Por Jorge Eduardo García Pulido
El sistema político mexicano atraviesa una transformación profunda. Lo que durante décadas fue una democracia imperfecta, pero sostenida en contrapesos institucionales, hoy muestra señales de concentración de poder que la ciencia política identifica como una deriva hacia un sistema de partido predominante.
La reciente reforma electoral no debe entenderse como un hecho aislado, sino como la culminación de una estrategia de rediseño institucional impulsada desde el poder y facilitada por la fragmentación opositora. En ese contexto, el número 300 —límite constitucional máximo de diputaciones que puede concentrar un solo partido por ambos principios, además de coincidir con el número de distritos federales uninominales— deja de simbolizar equilibrio y pasa a representar el umbral de una mayoría políticamente funcional.
El Artículo 54 de la Constitución Política de los Estados Unidos Mexicanos fue concebido para impedir sobrerrepresentaciones excesivas y preservar el pluralismo legislativo. Su espíritu es claro: ninguna fuerza política debe alterar por sí sola el pacto constitucional sin una representación auténticamente proporcional.
Sin embargo, la práctica política reciente ha demostrado que los límites formales pueden rodearse mediante coaliciones electorales, distribución estratégica de candidaturas y transferencia de poder parlamentario entre partidos aliados como PT y Partido Verde Ecologista de México. Aunque tales mecanismos pueden operar dentro de márgenes legales, abren un debate legítimo sobre si respetan plenamente el espíritu constitucional de equilibrio representativo.

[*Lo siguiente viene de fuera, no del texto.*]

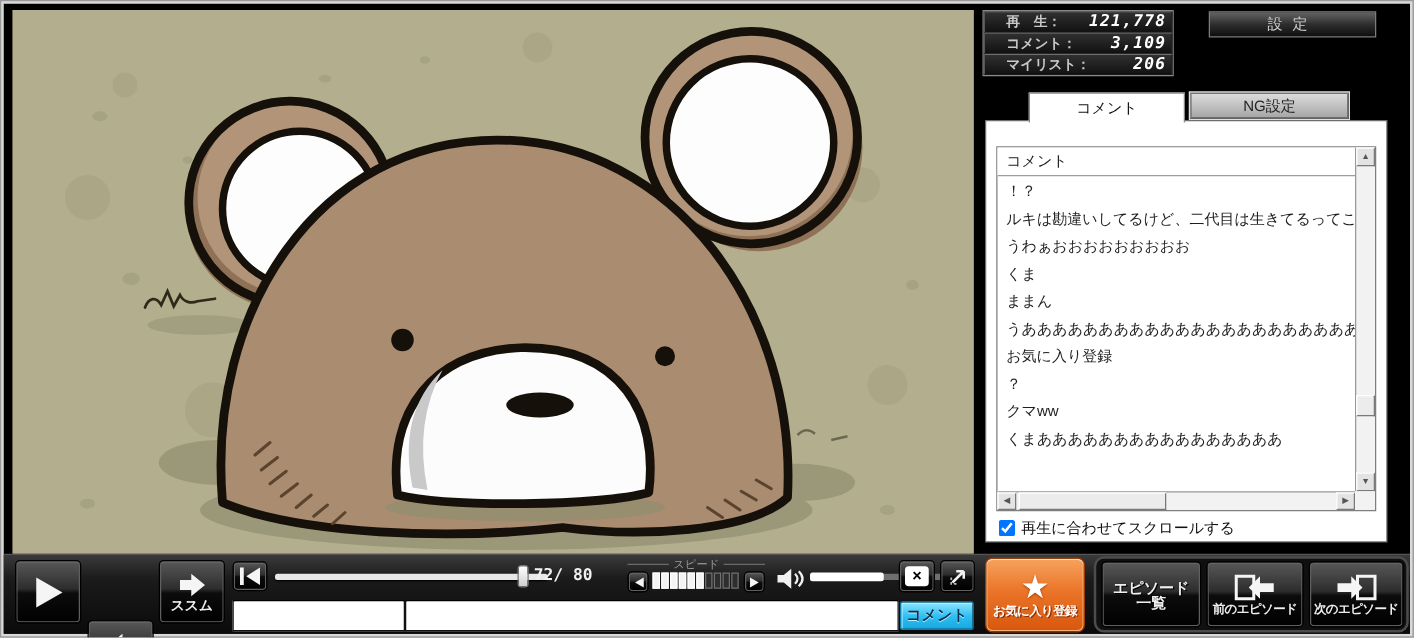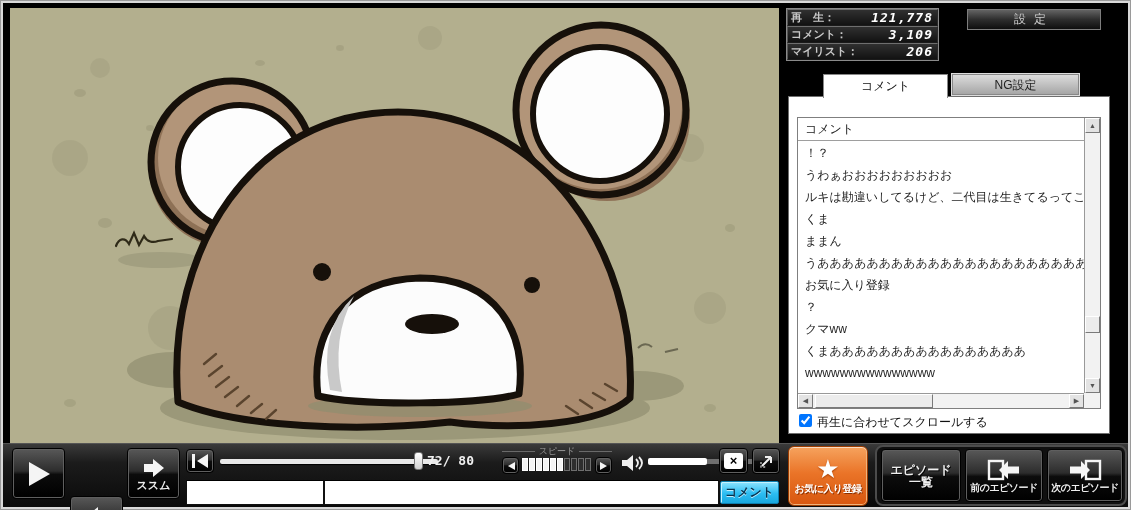--- a/index.html
+++ b/index.html
@@ -9,21 +9,21 @@
 
   
   .video{position:absolute;left:10px;top:8px;width:769px;height:435px;background:#b3af8e;overflow:hidden;}
   .video svg{display:block;}
 
   
   .stats{position:absolute;left:786px;top:8px;width:153px;border:1px solid #8a8a8a;background:#000;}
   .stat-row{display:flex;align-items:center;height:17px;background:linear-gradient(#303030,#121212);
     border:1px solid;border-color:#6e6e6e #2a2a2a #1a1a1a #565656;}
   .stat-row+.stat-row{margin-top:0px;}
-  .stat-label{font-size:11px;font-weight:bold;color:#c9c9c9;padding-left:3px;white-space:nowrap;}
+  .stat-label{font-size:11px;font-weight:bold;color:#c9c9c9;padding-left:17px;white-space:nowrap;}
   .stat-value{flex:1;text-align:right;padding-right:4px;font-family:"DejaVu Sans Mono",monospace;
     font-style:italic;font-weight:bold;font-size:13px;color:#fff;letter-spacing:1px;}
   .settings-btn{position:absolute;left:967px;top:9px;width:134px;height:21px;
     background:linear-gradient(#636363,#2e2e2e 50%,#0e0e0e);border:1px solid #7d7d7d;
     color:#cfcfcf;font-size:12px;letter-spacing:8px;text-align:center;line-height:19px;cursor:pointer;}
   .date-box{position:absolute;left:951px;top:35px;width:151px;height:23px;
     background:linear-gradient(#d6d6d6,#8e8e8e);border:1px solid;border-color:#efefef #4e4e4e #4e4e4e #efefef;
     color:#1b1b1b;font-size:13px;font-weight:bold;text-align:center;line-height:21px;}
 
   
@@ -48,21 +48,21 @@
   .vsb .up{top:0;} .vsb .down{bottom:0;}
   .vsb .thumb{position:absolute;left:0;top:72%;width:15px;height:17px;background:#ececec;
     border:1px solid;border-color:#fff #7a7a7a #7a7a7a #fff;cursor:grab;}
   .hsb{position:absolute;left:0;right:16px;bottom:0;height:15px;background:#f2f2f2;border-top:1px solid #999;}
   .hsb .btn{position:absolute;top:0;width:15px;height:14px;background:#e3e3e3;
     border:1px solid;border-color:#fff #7a7a7a #7a7a7a #fff;color:#555;font-size:7px;line-height:12px;text-align:center;cursor:pointer;}
   .hsb .left{left:0;} .hsb .right{right:0;}
   .hsb .thumb{position:absolute;left:17px;top:0;width:118px;height:14px;background:#ececec;
     border:1px solid;border-color:#fff #7a7a7a #7a7a7a #fff;cursor:grab;}
   .sbcorner{position:absolute;right:0;bottom:0;width:16px;height:15px;background:#f2f2f2;}
-  .autoscroll{position:absolute;left:10px;top:317px;display:flex;align-items:flex-start;gap:5px;}
+  .autoscroll{position:absolute;left:10px;top:317px;display:flex;align-items:center;gap:5px;}
   .autoscroll input{width:13px;height:13px;margin:0;}
   .autoscroll label{font-size:12px;color:#111;}
 
   
   .bar{position:absolute;left:3px;top:443px;width:1125px;height:64px;
     background:linear-gradient(#3a3a3a,#1b1b1b 30%,#0a0a0a);border-top:1px solid #555;}
   .dbtn{position:absolute;background:linear-gradient(180deg,#585858 0%,#2d2d2d 45%,#0c0c0c 52%,#000 100%);
     border:1px solid #000;border-radius:4px;box-shadow:inset 0 0 0 1px #5f5f5f, inset 0 1px 0 rgba(255,255,255,.25);
     color:#fff;cursor:pointer;display:flex;flex-direction:column;align-items:center;justify-content:center;}
   .dbtn .lbl{font-size:11px;font-weight:bold;color:#eee;text-shadow:1px 1px 0 #000;line-height:12px;}
@@ -215,30 +215,29 @@
   <div class="settings-btn">設定</div>
 
   <div class="tab tab-comment">コメント</div>
   <div class="tab tab-ng">NG設定</div>
 
   <div class="panel">
     <div class="clist">
       <div class="clist-header">コメント</div>
       <div class="crows">
         <div class="crow">！？</div>
+        <div class="crow">ルキは勘違いしてるけど、二代目は生きてるってこ</div>
         <div class="crow">うわぁおおおおおおおおお</div>
-        <div class="crow">ルキは勘違いしてるけど、二代目は生きてるってこ</div>
         <div class="crow">くま</div>
         <div class="crow">ままん</div>
         <div class="crow">うああああああああああああああああああああああああ</div>
         <div class="crow">お気に入り登録</div>
         <div class="crow">？</div>
         <div class="crow">クマww</div>
         <div class="crow">くまああああああああああああああああ</div>
-        <div class="crow">wwwwwwwwwwwwwww</div>
       </div>
       <div class="vsb">
         <div class="btn up">▲</div>
         <div class="thumb"></div>
         <div class="btn down">▼</div>
       </div>
       <div class="hsb">
         <div class="btn left">◀</div>
         <div class="thumb"></div>
         <div class="btn right">▶</div>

Hoy la reforma se concreta también porque Movimiento Ciudadano decidió abandonar la posición de tercera vía para convertirse en actor bisagra. No se trata necesariamente de coincidencia ideológica, sino de una lógica clásica de poder: intercambiar capacidad de bloqueo por influencia en decisiones estratégicas, presupuestales y legislativas.
La pregunta de fondo es si Movimiento Ciudadano calcula que el desgaste de PRI y PAN puede abrirle una ruta para heredar parte del voto opositor. La hipótesis no es menor: debilitar a los partidos tradicionales para convertirse en el principal receptor del electorado inconforme.
Pero esa apuesta entraña riesgos. El votante mexicano suele castigar la ambigüedad cuando percibe cálculo sin convicción. Y en estados como Jalisco, donde la competencia política ha sido intensa, la identidad partidista todavía importa.
Para el bloque gobernante, las ganancias son evidentes. MORENA consolida capacidad legislativa, reduce costos de negociación y amplía margen de maniobra institucional. Para sus aliados menores, el triunfo podría resultar temporal: mientras más prescindibles se vuelvan, menor será su valor estratégico futuro.
La sociedad observa este proceso con sentimientos encontrados. Por un lado, existe respaldo ciudadano a medidas presentadas bajo la narrativa de austeridad y simplificación administrativa. Por otro, crece la inquietud sobre la erosión de árbitros autónomos, reglas equilibradas y mecanismos reales de alternancia.
La historia comparada ofrece una advertencia constante: cuando el poder concentra demasiados resortes institucionales, la competencia democrática se debilita gradualmente antes de desaparecer formalmente.
México aún está a tiempo de corregir el rumbo. Pero si los contrapesos continúan cediendo, los 300 distritos federales podrían dejar de ser la arquitectura territorial de la representación nacional para convertirse en la base estructural de una hegemonía duradera.